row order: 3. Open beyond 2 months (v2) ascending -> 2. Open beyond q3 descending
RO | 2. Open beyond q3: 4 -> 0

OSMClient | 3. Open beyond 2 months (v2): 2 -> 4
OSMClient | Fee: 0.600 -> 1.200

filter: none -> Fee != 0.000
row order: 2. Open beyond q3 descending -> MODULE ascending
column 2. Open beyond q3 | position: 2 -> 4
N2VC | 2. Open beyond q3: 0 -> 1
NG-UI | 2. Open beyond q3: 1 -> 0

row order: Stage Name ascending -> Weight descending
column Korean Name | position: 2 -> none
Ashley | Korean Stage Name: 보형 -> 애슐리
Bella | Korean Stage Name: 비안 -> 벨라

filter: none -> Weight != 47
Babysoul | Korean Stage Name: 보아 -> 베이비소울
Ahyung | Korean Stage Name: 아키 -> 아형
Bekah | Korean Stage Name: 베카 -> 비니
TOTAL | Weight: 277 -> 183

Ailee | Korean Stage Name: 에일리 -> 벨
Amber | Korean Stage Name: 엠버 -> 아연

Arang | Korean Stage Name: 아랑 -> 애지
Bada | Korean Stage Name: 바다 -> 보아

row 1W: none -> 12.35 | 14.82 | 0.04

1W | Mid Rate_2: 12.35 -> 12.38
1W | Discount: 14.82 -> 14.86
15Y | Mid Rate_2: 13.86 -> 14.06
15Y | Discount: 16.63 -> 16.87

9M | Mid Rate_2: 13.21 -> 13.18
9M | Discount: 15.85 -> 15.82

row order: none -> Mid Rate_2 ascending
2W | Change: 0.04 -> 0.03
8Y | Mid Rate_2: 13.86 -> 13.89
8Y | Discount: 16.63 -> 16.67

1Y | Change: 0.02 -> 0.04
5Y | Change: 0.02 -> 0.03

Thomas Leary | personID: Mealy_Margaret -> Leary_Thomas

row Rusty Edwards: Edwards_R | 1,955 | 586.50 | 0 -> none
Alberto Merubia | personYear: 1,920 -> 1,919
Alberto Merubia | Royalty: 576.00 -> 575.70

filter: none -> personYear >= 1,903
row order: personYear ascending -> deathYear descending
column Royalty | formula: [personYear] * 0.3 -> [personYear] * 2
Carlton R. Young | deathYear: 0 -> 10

*WORK ITEM*: Please transcribe the records exactly from their first line through the line holding "Ailee | Korean Stage Name: 에일리 -> 벨", and leave out all others.

*ANSWER AREA*:
row order: 3. Open beyond 2 months (v2) ascending -> 2. Open beyond q3 descending
RO | 2. Open beyond q3: 4 -> 0

OSMClient | 3. Open beyond 2 months (v2): 2 -> 4
OSMClient | Fee: 0.600 -> 1.200

filter: none -> Fee != 0.000
row order: 2. Open beyond q3 descending -> MODULE ascending
column 2. Open beyond q3 | position: 2 -> 4
N2VC | 2. Open beyond q3: 0 -> 1
NG-UI | 2. Open beyond q3: 1 -> 0

row order: Stage Name ascending -> Weight descending
column Korean Name | position: 2 -> none
Ashley | Korean Stage Name: 보형 -> 애슐리
Bella | Korean Stage Name: 비안 -> 벨라

filter: none -> Weight != 47
Babysoul | Korean Stage Name: 보아 -> 베이비소울
Ahyung | Korean Stage Name: 아키 -> 아형
Bekah | Korean Stage Name: 베카 -> 비니
TOTAL | Weight: 277 -> 183

Ailee | Korean Stage Name: 에일리 -> 벨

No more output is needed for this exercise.